== DIRECTIONS FOR THIS TASK ==
Of the entries below, restate word for word only the section that runs from the line with "- References" to the line with "- Hartatik, W., Husnain, &", counting both ends.
== == ==
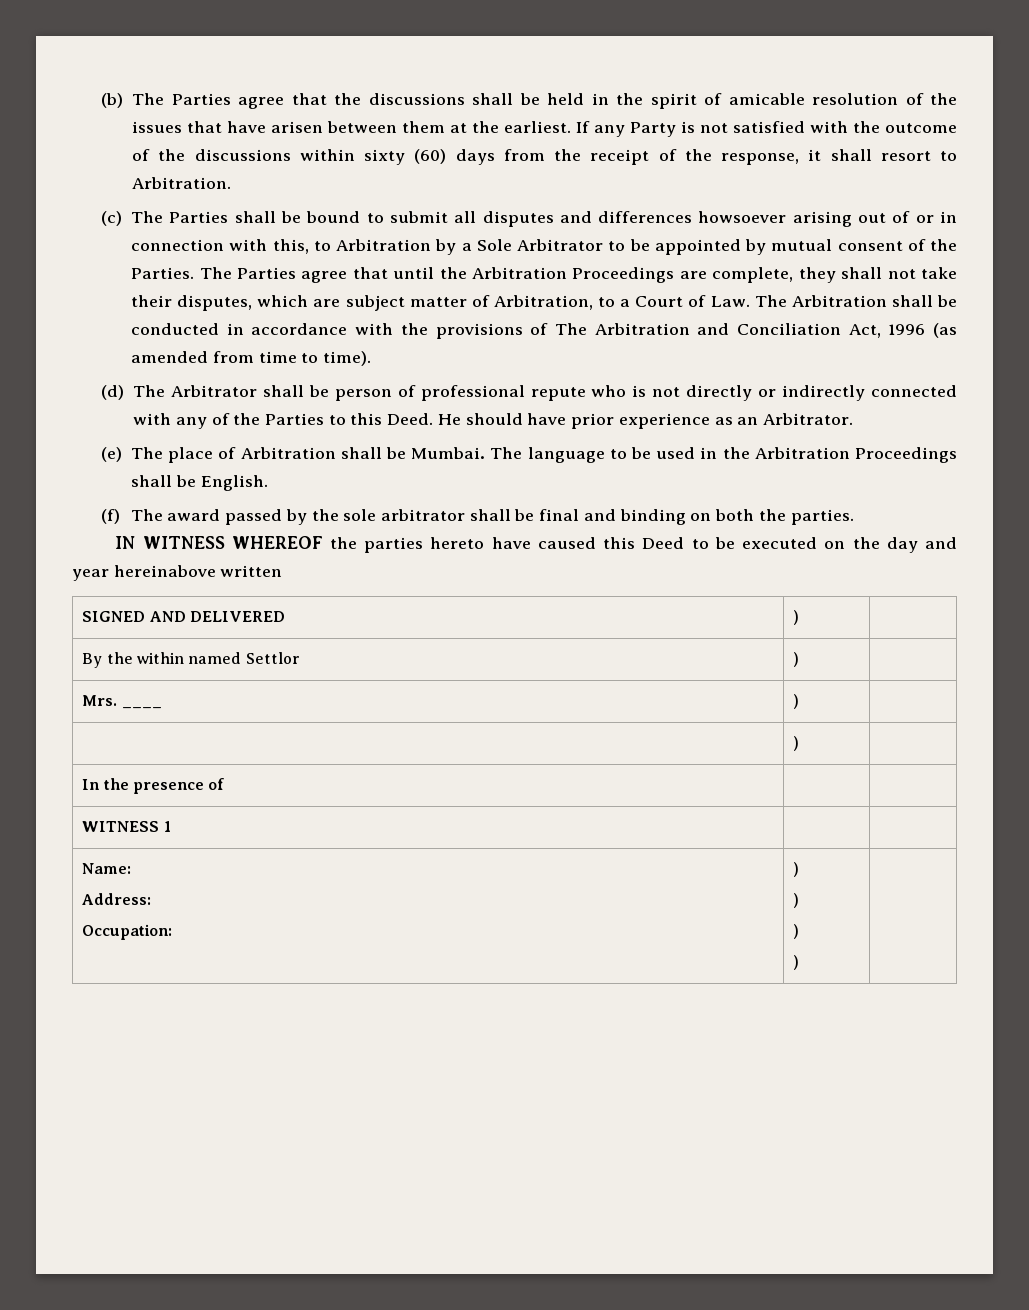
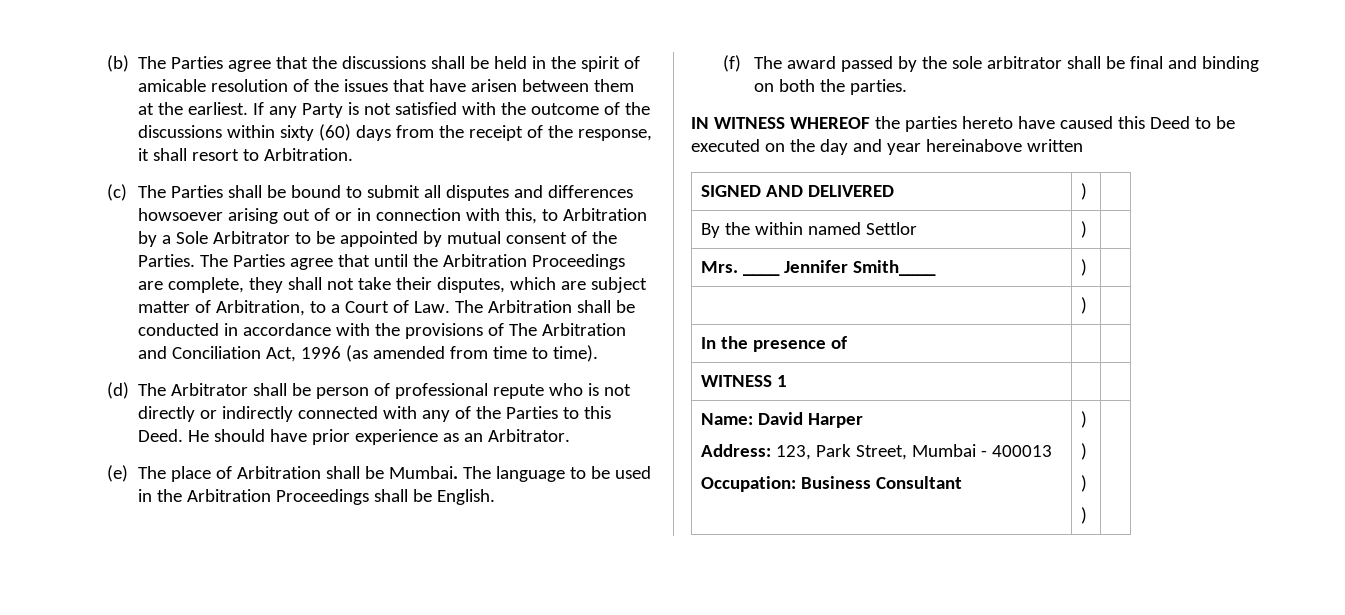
- Mrs. ____ | ) |
+ Mrs. ____ Jennifer Smith____ | ) |
- Name:
- Address:
- Occupation: | )
+ Name: David Harper
+ Address: 123, Park Street, Mumbai - 400013
+ Occupation: Business Consultant | )

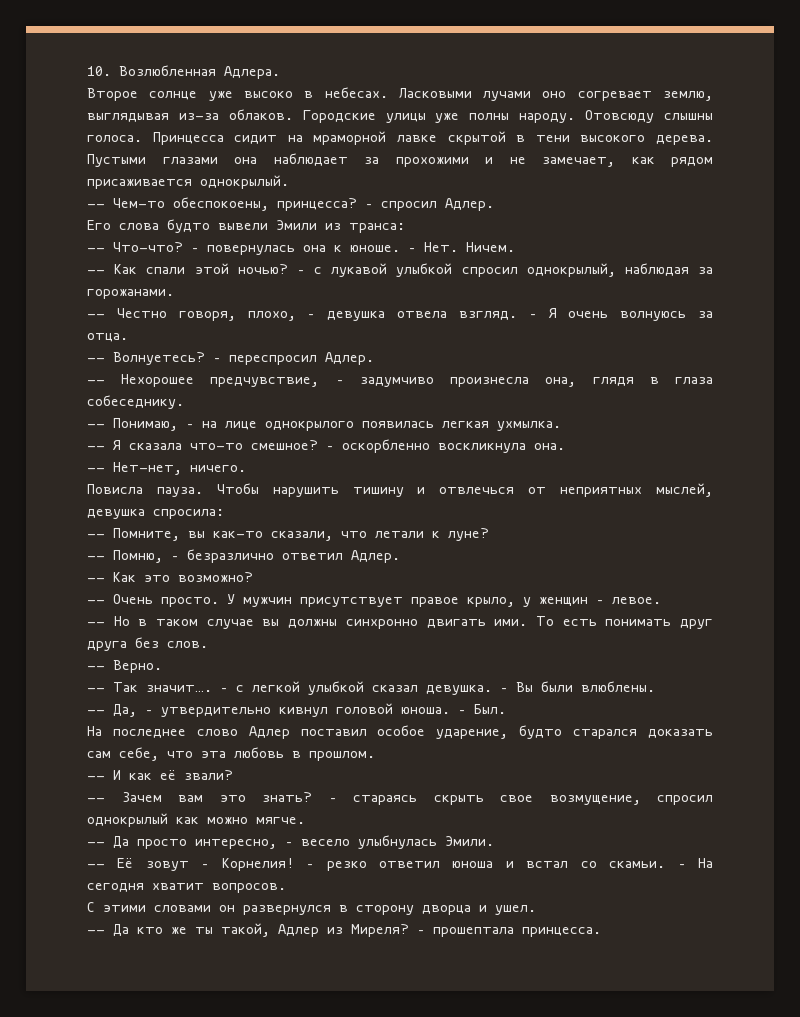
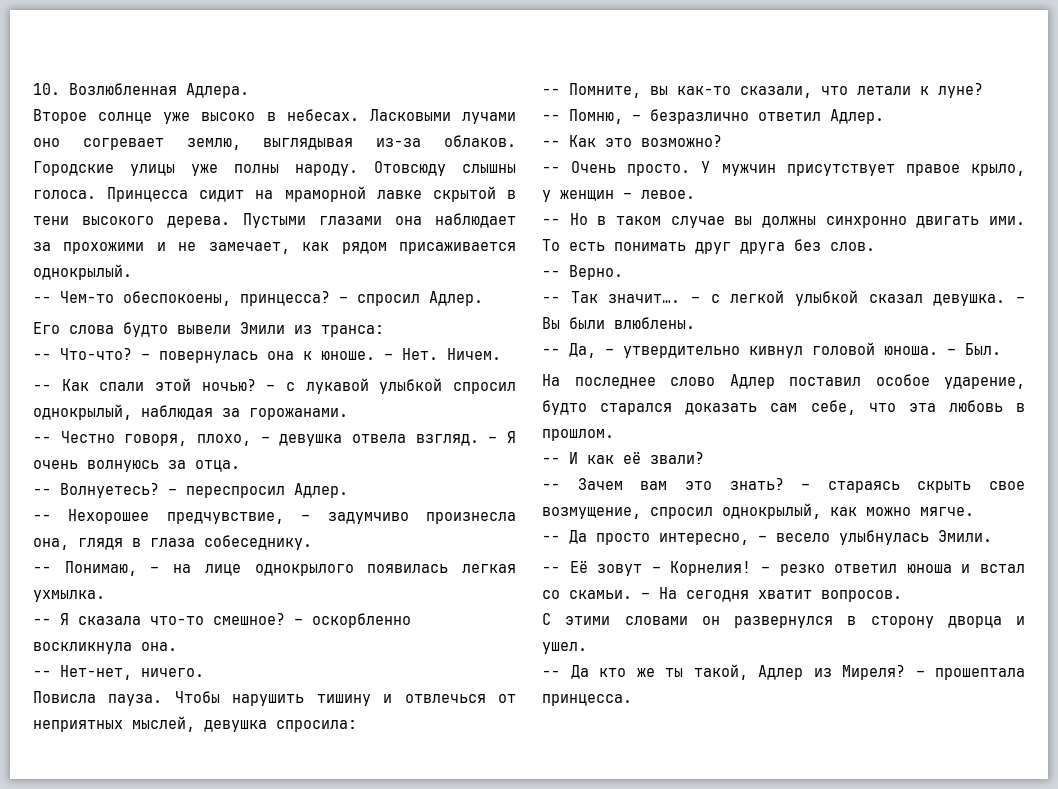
- – стараясь скрыть свое возмущение, спросил однокрылый как можно мягче.
+ – стараясь скрыть свое возмущение, спросил однокрылый, как можно мягче.

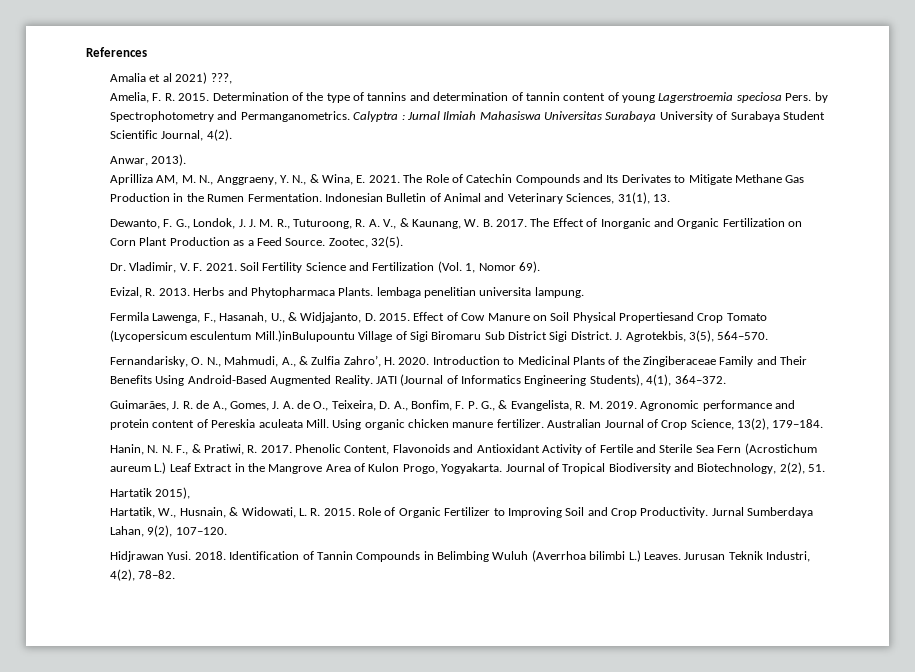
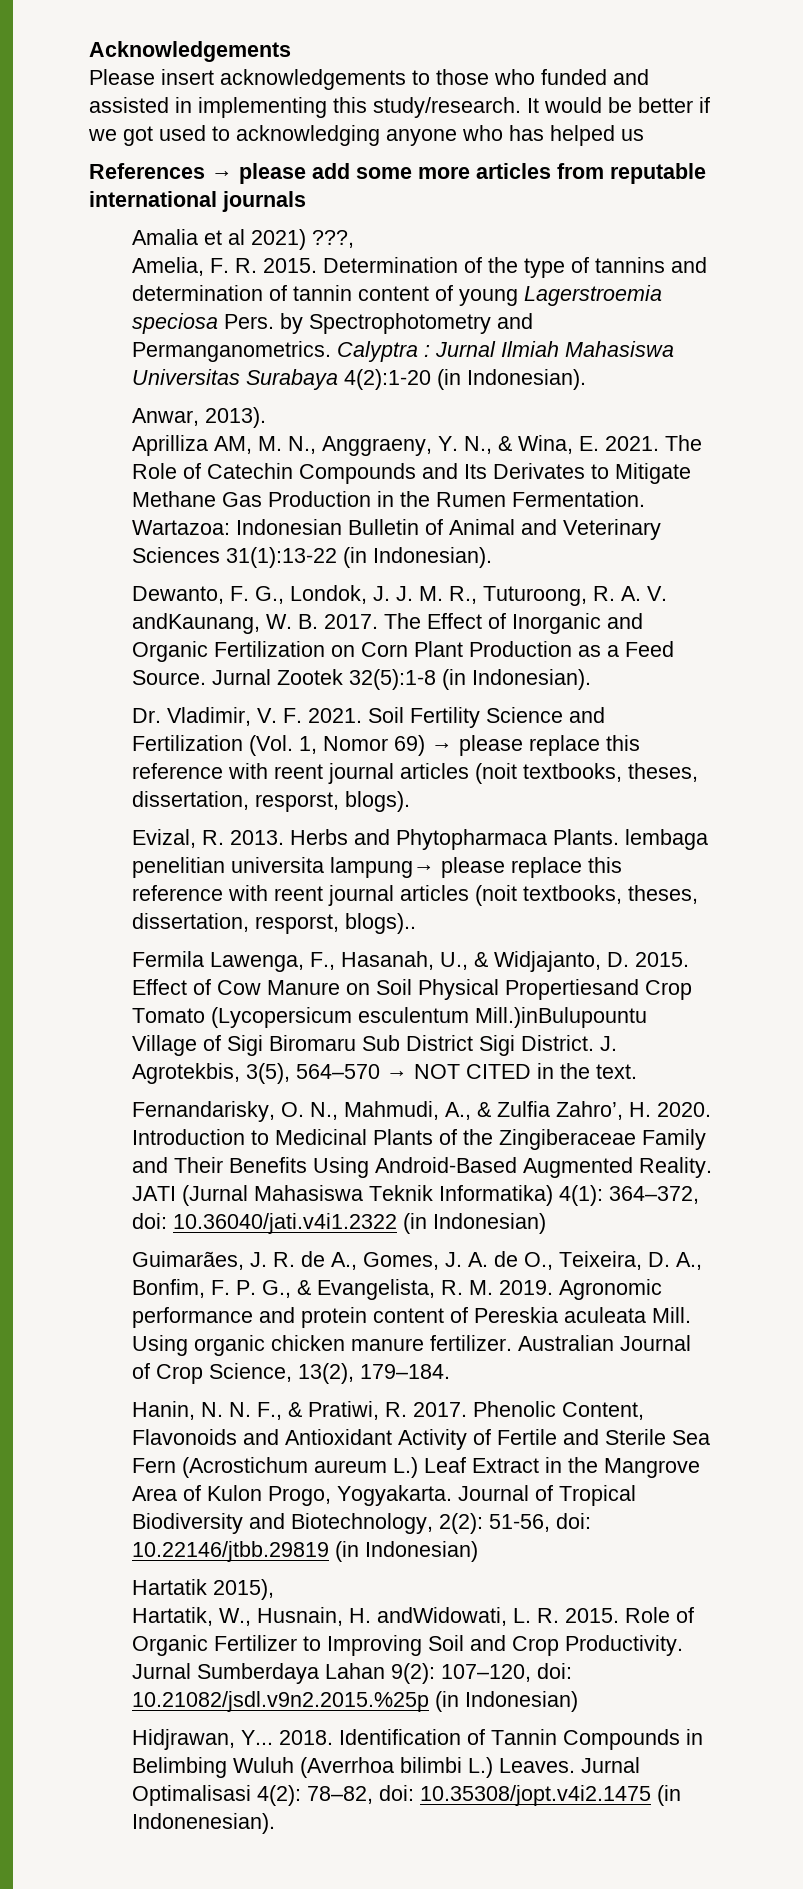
- References
+ Acknowledgements
+ Please insert acknowledgements to those who funded and assisted in implementing this study/research. It would be better if we got used to acknowledging anyone who has helped us
+ References → please add some more articles from reputable international journals
- Calyptra : Jurnal Ilmiah Mahasiswa Universitas Surabaya University of Surabaya Student Scientific Journal, 4(2).
+ Calyptra : Jurnal Ilmiah Mahasiswa Universitas Surabaya 4(2):1-20 (in Indonesian).
- Indonesian Bulletin of Animal and Veterinary Sciences, 31(1), 13.
+ Wartazoa: Indonesian Bulletin of Animal and Veterinary Sciences 31(1):13-22 (in Indonesian).
- Dewanto, F. G., Londok, J. J. M. R., Tuturoong, R. A. V., & Kaunang, W. B. 2017.
+ Dewanto, F. G., Londok, J. J. M. R., Tuturoong, R. A. V. andKaunang, W. B. 2017.
- Zootec, 32(5).
+ Jurnal Zootek 32(5):1-8 (in Indonesian).
- Soil Fertility Science and Fertilization (Vol. 1, Nomor 69).
+ Soil Fertility Science and Fertilization (Vol. 1, Nomor 69) → please replace this reference with reent journal articles (noit textbooks, theses, dissertation, resporst, blogs).
- Herbs and Phytopharmaca Plants. lembaga penelitian universita lampung.
+ Herbs and Phytopharmaca Plants. lembaga penelitian universita lampung→ please replace this reference with reent journal articles (noit textbooks, theses, dissertation, resporst, blogs)..
- J. Agrotekbis, 3(5), 564–570.
+ J. Agrotekbis, 3(5), 564–570 → NOT CITED in the text.
- JATI (Journal of Informatics Engineering Students), 4(1), 364–372.
+ JATI (Jurnal Mahasiswa Teknik Informatika) 4(1): 364–372, doi: 10.36040/jati.v4i1.2322 (in Indonesian)
- Journal of Tropical Biodiversity and Biotechnology, 2(2), 51.
+ Journal of Tropical Biodiversity and Biotechnology, 2(2): 51-56, doi: 10.22146/jtbb.29819 (in Indonesian)
- Hartatik, W., Husnain, & Widowati, L. R. 2015.
+ Hartatik, W., Husnain, H. andWidowati, L. R. 2015.
- Jurnal Sumberdaya Lahan, 9(2), 107–120.
- Hidjrawan Yusi.
+ Jurnal Sumberdaya Lahan 9(2): 107–120, doi: 10.21082/jsdl.v9n2.2015.%25p (in Indonesian)
+ Hidjrawan, Y...
- Jurusan Teknik Industri, 4(2), 78–82.
+ Jurnal Optimalisasi 4(2): 78–82, doi: 10.35308/jopt.v4i2.1475 (in Indonenesian).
== == ==
== RESPONSE AREA ==
- References
+ Acknowledgements
+ Please insert acknowledgements to those who funded and assisted in implementing this study/research. It would be better if we got used to acknowledging anyone who has helped us
+ References → please add some more articles from reputable international journals
- Calyptra : Jurnal Ilmiah Mahasiswa Universitas Surabaya University of Surabaya Student Scientific Journal, 4(2).
+ Calyptra : Jurnal Ilmiah Mahasiswa Universitas Surabaya 4(2):1-20 (in Indonesian).
- Indonesian Bulletin of Animal and Veterinary Sciences, 31(1), 13.
+ Wartazoa: Indonesian Bulletin of Animal and Veterinary Sciences 31(1):13-22 (in Indonesian).
- Dewanto, F. G., Londok, J. J. M. R., Tuturoong, R. A. V., & Kaunang, W. B. 2017.
+ Dewanto, F. G., Londok, J. J. M. R., Tuturoong, R. A. V. andKaunang, W. B. 2017.
- Zootec, 32(5).
+ Jurnal Zootek 32(5):1-8 (in Indonesian).
- Soil Fertility Science and Fertilization (Vol. 1, Nomor 69).
+ Soil Fertility Science and Fertilization (Vol. 1, Nomor 69) → please replace this reference with reent journal articles (noit textbooks, theses, dissertation, resporst, blogs).
- Herbs and Phytopharmaca Plants. lembaga penelitian universita lampung.
+ Herbs and Phytopharmaca Plants. lembaga penelitian universita lampung→ please replace this reference with reent journal articles (noit textbooks, theses, dissertation, resporst, blogs)..
- J. Agrotekbis, 3(5), 564–570.
+ J. Agrotekbis, 3(5), 564–570 → NOT CITED in the text.
- JATI (Journal of Informatics Engineering Students), 4(1), 364–372.
+ JATI (Jurnal Mahasiswa Teknik Informatika) 4(1): 364–372, doi: 10.36040/jati.v4i1.2322 (in Indonesian)
- Journal of Tropical Biodiversity and Biotechnology, 2(2), 51.
+ Journal of Tropical Biodiversity and Biotechnology, 2(2): 51-56, doi: 10.22146/jtbb.29819 (in Indonesian)
- Hartatik, W., Husnain, & Widowati, L. R. 2015.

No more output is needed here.